Using the data that follows, return exactly the lines from the one that contains "- 8. Now reboot" through the one that contains "new hive, you", ends included.
===== PROVIDED RECORDS
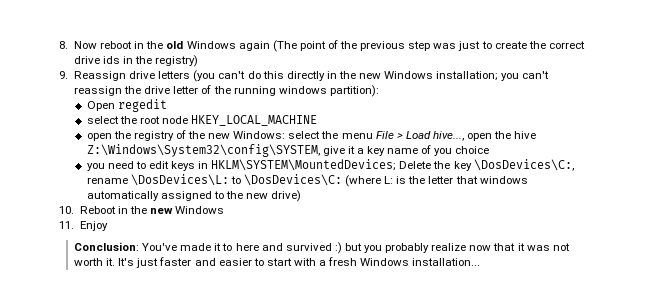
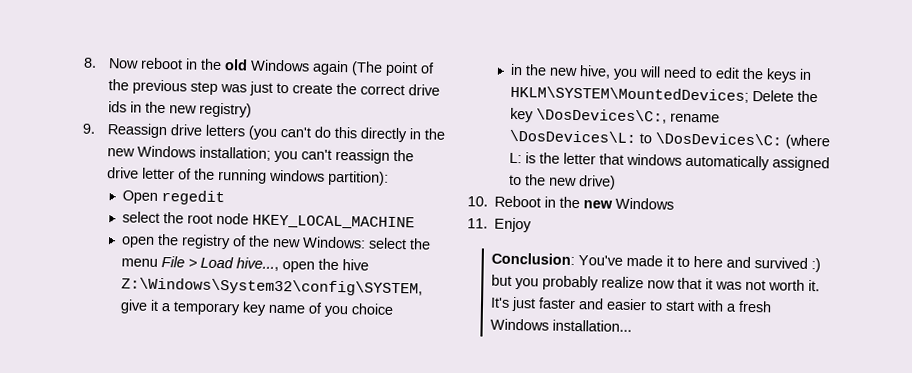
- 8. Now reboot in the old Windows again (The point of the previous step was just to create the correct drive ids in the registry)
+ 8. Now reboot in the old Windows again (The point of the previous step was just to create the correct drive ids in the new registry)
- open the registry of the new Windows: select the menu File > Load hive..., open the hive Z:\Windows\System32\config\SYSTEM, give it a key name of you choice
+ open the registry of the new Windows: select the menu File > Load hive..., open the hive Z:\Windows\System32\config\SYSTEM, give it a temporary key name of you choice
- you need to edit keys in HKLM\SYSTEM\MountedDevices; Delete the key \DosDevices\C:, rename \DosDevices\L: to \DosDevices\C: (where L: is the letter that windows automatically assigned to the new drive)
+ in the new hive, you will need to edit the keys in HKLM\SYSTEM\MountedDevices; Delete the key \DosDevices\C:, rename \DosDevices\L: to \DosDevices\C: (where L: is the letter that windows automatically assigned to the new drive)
==========
===== PROVIDED RECORDS
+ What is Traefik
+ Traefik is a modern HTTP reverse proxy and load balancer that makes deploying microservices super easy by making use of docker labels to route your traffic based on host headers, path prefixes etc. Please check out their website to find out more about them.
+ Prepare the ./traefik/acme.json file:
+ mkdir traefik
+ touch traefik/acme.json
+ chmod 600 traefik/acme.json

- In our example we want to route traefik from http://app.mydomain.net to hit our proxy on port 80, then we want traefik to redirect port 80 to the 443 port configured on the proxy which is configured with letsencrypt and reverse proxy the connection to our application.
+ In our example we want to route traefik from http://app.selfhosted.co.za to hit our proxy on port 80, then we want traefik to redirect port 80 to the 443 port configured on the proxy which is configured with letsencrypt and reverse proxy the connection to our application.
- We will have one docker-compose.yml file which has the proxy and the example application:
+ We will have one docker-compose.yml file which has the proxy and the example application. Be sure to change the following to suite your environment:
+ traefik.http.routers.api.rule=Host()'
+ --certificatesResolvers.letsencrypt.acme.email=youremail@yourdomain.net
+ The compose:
==========
- **REPLY**
- 8. Now reboot in the old Windows again (The point of the previous step was just to create the correct drive ids in the registry)
+ 8. Now reboot in the old Windows again (The point of the previous step was just to create the correct drive ids in the new registry)
- open the registry of the new Windows: select the menu File > Load hive..., open the hive Z:\Windows\System32\config\SYSTEM, give it a key name of you choice
+ open the registry of the new Windows: select the menu File > Load hive..., open the hive Z:\Windows\System32\config\SYSTEM, give it a temporary key name of you choice
- you need to edit keys in HKLM\SYSTEM\MountedDevices; Delete the key \DosDevices\C:, rename \DosDevices\L: to \DosDevices\C: (where L: is the letter that windows automatically assigned to the new drive)
+ in the new hive, you will need to edit the keys in HKLM\SYSTEM\MountedDevices; Delete the key \DosDevices\C:, rename \DosDevices\L: to \DosDevices\C: (where L: is the letter that windows automatically assigned to the new drive)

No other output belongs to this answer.